Yeah, I thought of that, but I was concerned that, even if it did
work, if it wasn't guaranteed behavior, that it might stop working in
a future release.  I'll go ahead and give that a try.

Can anybody provide details on this new API?

Thanks for the response!

On Tue, Mar 17, 2009 at 7:29 AM, Jingkei Ly <jingkei...@detica.com> wrote:
> You should be able to keep a reference to the OutputCollector provided
> to the #map() method, and then use it in the #close() method.
>
> I believe that there's a new API that will actually provide the output
> collector to the close() method via a context object, but in the mean
> time I think the above should work.
>
> -----Original Message-----
> From: Stuart White [mailto:stuart.whi...@gmail.com]
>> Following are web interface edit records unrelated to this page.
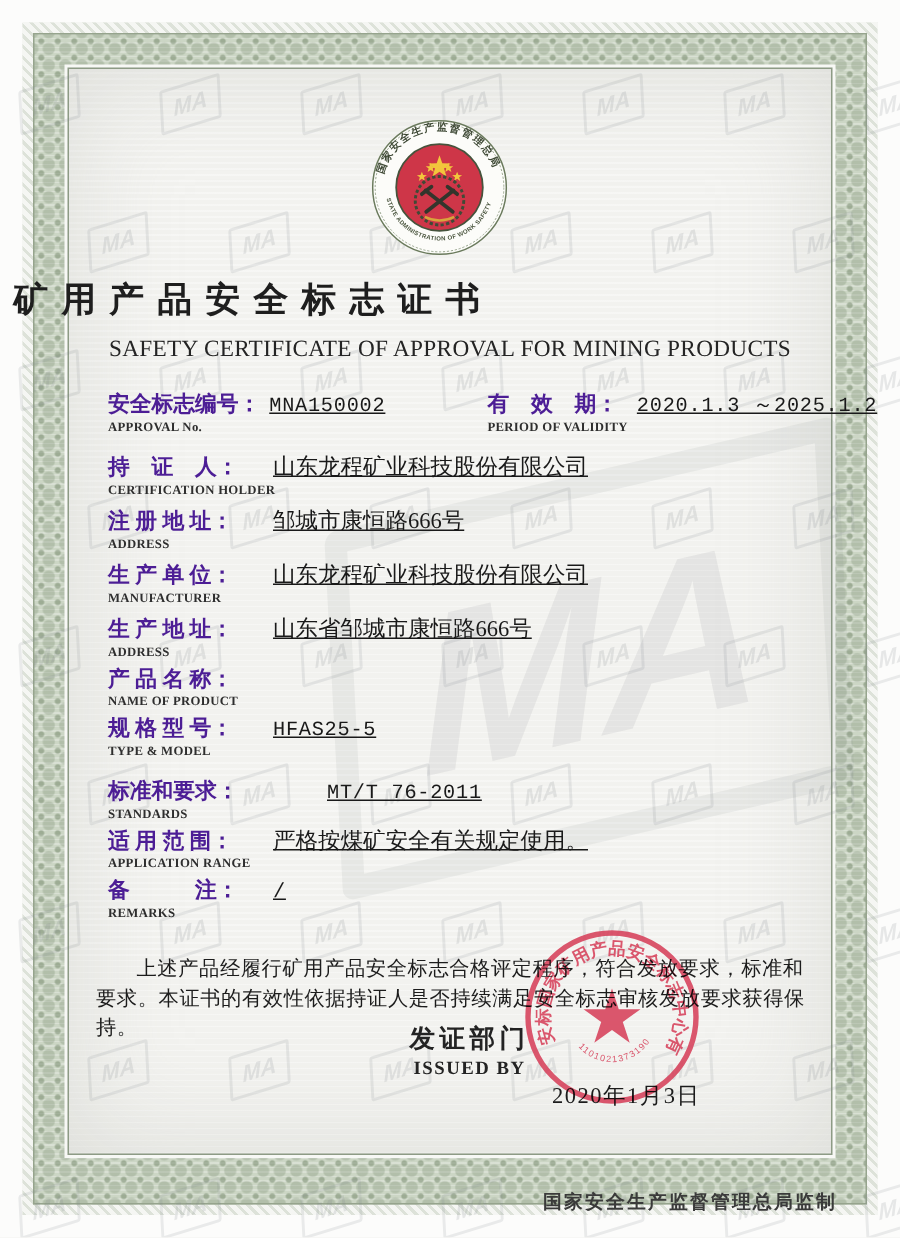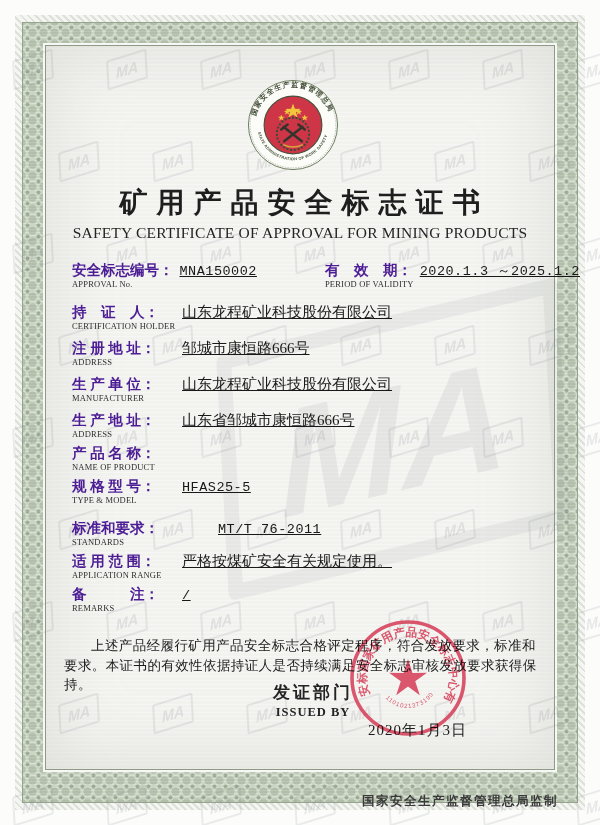--- a/index.html
+++ b/index.html
@@ -58,8 +58,8 @@
   .content{position:absolute;inset:0;z-index:4;}
   .emblem{position:absolute;left:246px;top:78px;}
   .title{
-    position:absolute;top:184px;left:0;width:600px;text-align:center;
-    font-size:28px;font-weight:bold;letter-spacing:9px;text-indent:9px;color:#1e1e1e;
+    position:absolute;top:184px;left:0;width:600px;text-align:left;
+    font-size:23px;font-weight:bold;letter-spacing:9px;text-indent:9px;color:#1e1e1e;
   }
   .subtitle{
     position:absolute;top:224px;left:0;width:600px;text-align:center;

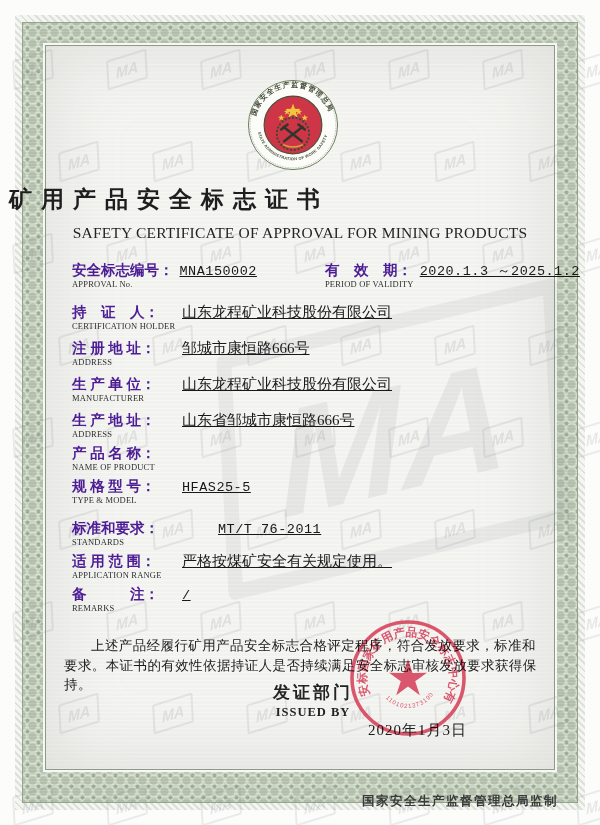--- a/index.html
+++ b/index.html
@@ -68,7 +68,7 @@
   .toprow{position:absolute;top:261px;left:72px;right:40px;display:flex;}
   .pair{display:flex;align-items:flex-start;}
   .lbl .zh{font-size:14.5px;font-weight:600;line-height:18px;white-space:pre;color:#4c1d95;}
-  .lbl .en{font-size:8.5px;line-height:11px;letter-spacing:.2px;color:#2e2e2e;white-space:nowrap;}
+  .lbl .en{font-size:8.5px;line-height:11px;letter-spacing:.2px;color:#2e2e2e;white-space:nowrap;font-weight:bold;}
   .val{font-size:15px;line-height:18px;margin-left:6px;white-space:nowrap;color:#191919;text-decoration:underline;}
   .val.mono{font-family:"Liberation Mono", monospace;font-size:13.5px;letter-spacing:.5px;margin-top:2px;}
   .toprow .pair.validity{margin-left:68px;}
> Sent: 17 March 2009 12:13
> To: core-user@hadoop.apache.org
> Subject: Release batched-up output records at end-of-job?
>
> I have a mapred job that simply performs data transformations in its
> Mapper.  I don't need sorting or reduction, so I don't use a Reducer.
>
> Without getting too detailed, the nature of my processing is such that
> it is much more efficient if I can process blocks of records
> at-a-time.  So, what I'd like to do is, in my Mapper, in the map()
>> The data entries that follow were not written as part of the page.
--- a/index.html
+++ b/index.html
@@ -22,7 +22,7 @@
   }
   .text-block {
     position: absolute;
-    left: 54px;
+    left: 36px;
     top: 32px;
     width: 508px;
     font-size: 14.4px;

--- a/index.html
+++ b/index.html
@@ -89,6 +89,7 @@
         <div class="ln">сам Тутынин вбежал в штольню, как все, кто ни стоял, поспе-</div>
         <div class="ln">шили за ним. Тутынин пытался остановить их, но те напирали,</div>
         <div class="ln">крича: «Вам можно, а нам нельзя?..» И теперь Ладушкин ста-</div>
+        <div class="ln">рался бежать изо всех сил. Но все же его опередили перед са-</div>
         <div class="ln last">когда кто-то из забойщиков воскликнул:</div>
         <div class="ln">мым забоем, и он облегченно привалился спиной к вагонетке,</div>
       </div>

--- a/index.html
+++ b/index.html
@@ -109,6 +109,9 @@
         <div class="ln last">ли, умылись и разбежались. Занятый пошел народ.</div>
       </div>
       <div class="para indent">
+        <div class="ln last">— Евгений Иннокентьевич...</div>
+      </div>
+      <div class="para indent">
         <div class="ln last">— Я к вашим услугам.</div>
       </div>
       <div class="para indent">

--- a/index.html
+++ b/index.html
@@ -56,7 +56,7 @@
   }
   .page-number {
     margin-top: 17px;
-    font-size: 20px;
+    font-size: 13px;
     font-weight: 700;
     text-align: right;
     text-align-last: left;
> function, simply add the incoming record to a list, and once that list
> reaches a certain size, process the batched-up records, and then call
> output.collect() multiple times to release the output records, each
> corresponding to one of the input records.
>
> At the end of the job, my Mappers will have partially full blocks of
> records.  I'd like to go ahead and process these blocks at end-of-job,
> regardless of their sizes, and release the corresponding output
> records.
>
> How can I accomplish this?  In my Mapper#map(), I have no way of
> knowing whether a record is the final record.  The only end-of-job
> hook that I'm aware of is for my Mapper to override
> MapReduceBase#close(), but when in that method, there is no
> OutputCollector available.
>
> Is it possible to batch-up records, and at end-of-job, process and
> release any final partial blocks?
>
> Thanks!
>
>
>
> This message should be regarded as confidential. If you have received this 
> email in error please notify the sender and destroy it immediately.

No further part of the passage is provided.